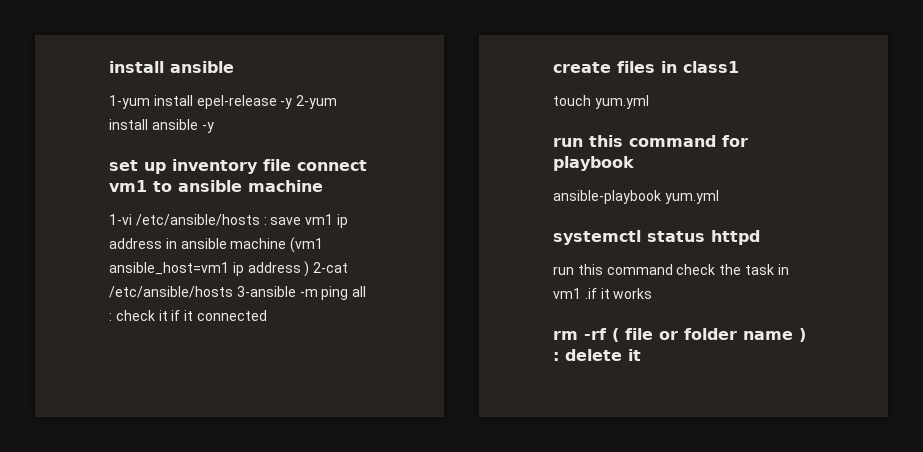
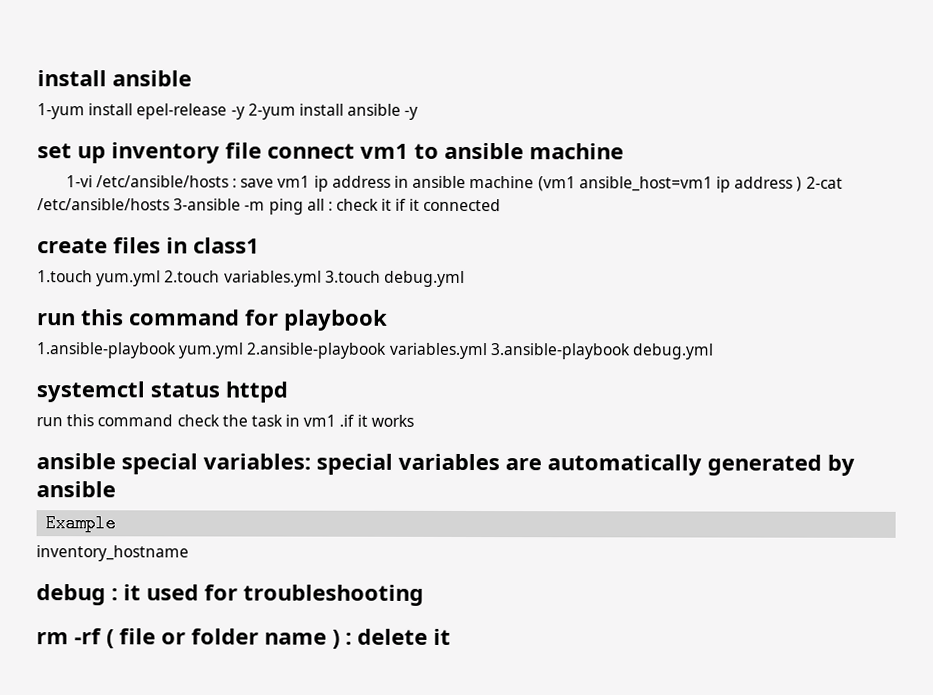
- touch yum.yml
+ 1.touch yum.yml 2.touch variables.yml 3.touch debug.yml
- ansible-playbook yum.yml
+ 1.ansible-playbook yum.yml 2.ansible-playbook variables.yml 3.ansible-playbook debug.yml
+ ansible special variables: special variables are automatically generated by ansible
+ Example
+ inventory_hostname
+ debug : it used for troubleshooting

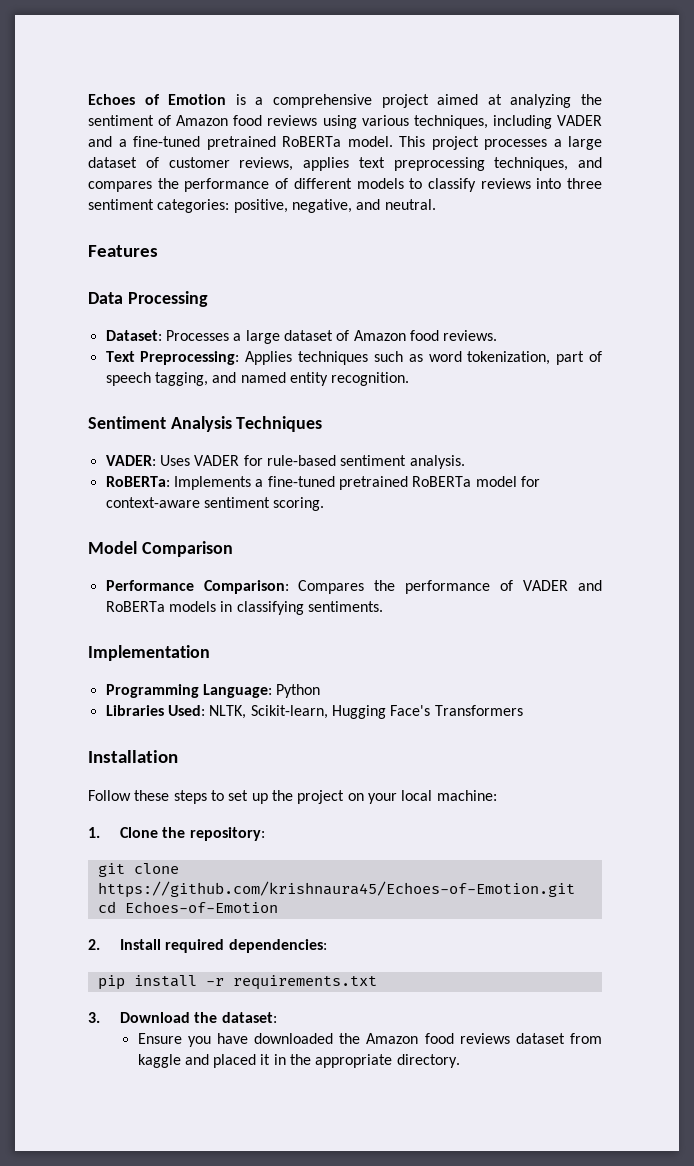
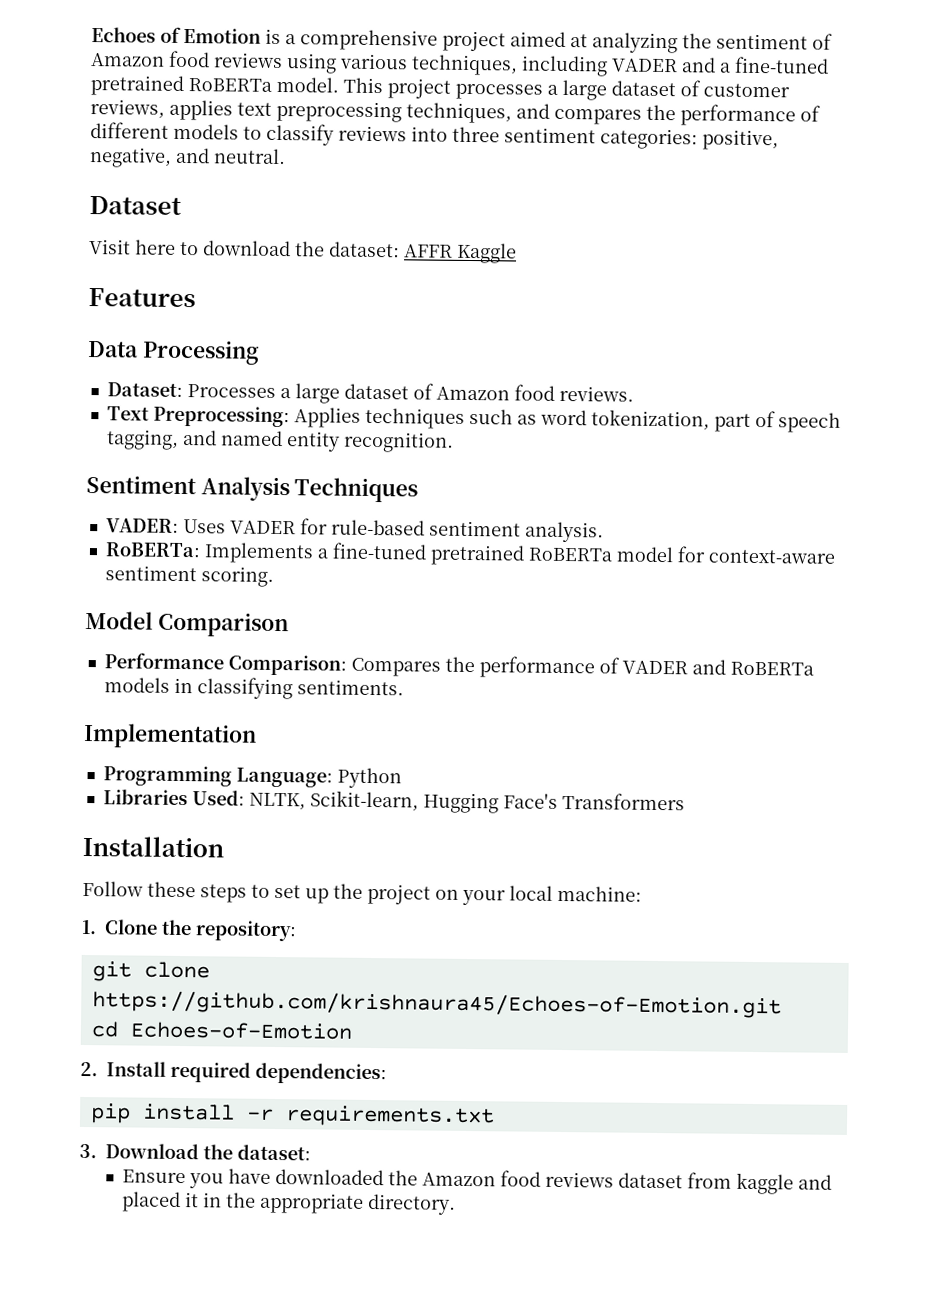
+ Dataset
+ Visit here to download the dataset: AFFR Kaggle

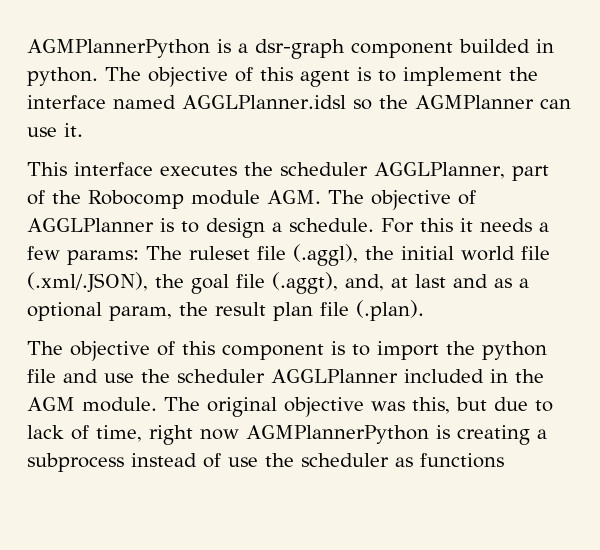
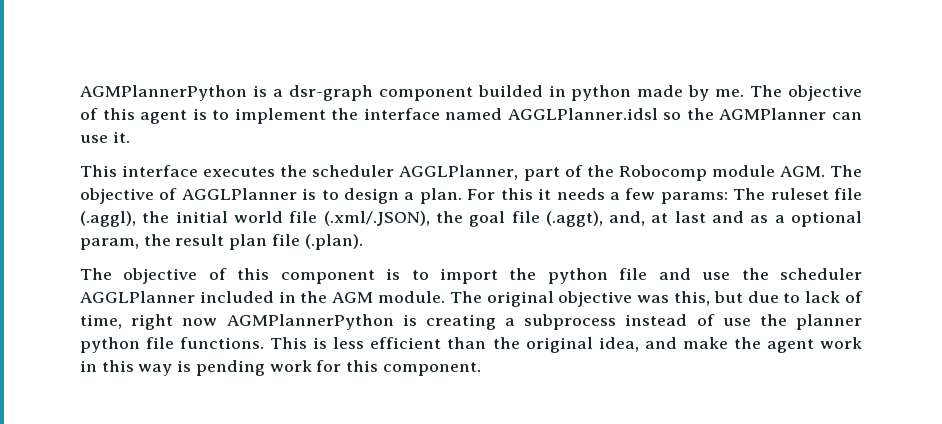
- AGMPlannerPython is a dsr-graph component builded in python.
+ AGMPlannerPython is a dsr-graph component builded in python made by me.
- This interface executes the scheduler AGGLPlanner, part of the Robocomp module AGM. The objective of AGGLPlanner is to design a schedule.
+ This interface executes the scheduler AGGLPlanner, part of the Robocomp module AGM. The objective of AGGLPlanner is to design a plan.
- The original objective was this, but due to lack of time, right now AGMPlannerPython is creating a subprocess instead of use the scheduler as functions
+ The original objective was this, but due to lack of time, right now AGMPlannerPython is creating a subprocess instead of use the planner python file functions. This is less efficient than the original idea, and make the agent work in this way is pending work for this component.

> _TASK_
Whenever a line in the material above holds the string "AGGLPlanner", copy that line in full.

> _EXPECTED ANSWER_
- This interface executes the scheduler AGGLPlanner, part of the Robocomp module AGM. The objective of AGGLPlanner is to design a schedule.
+ This interface executes the scheduler AGGLPlanner, part of the Robocomp module AGM. The objective of AGGLPlanner is to design a plan.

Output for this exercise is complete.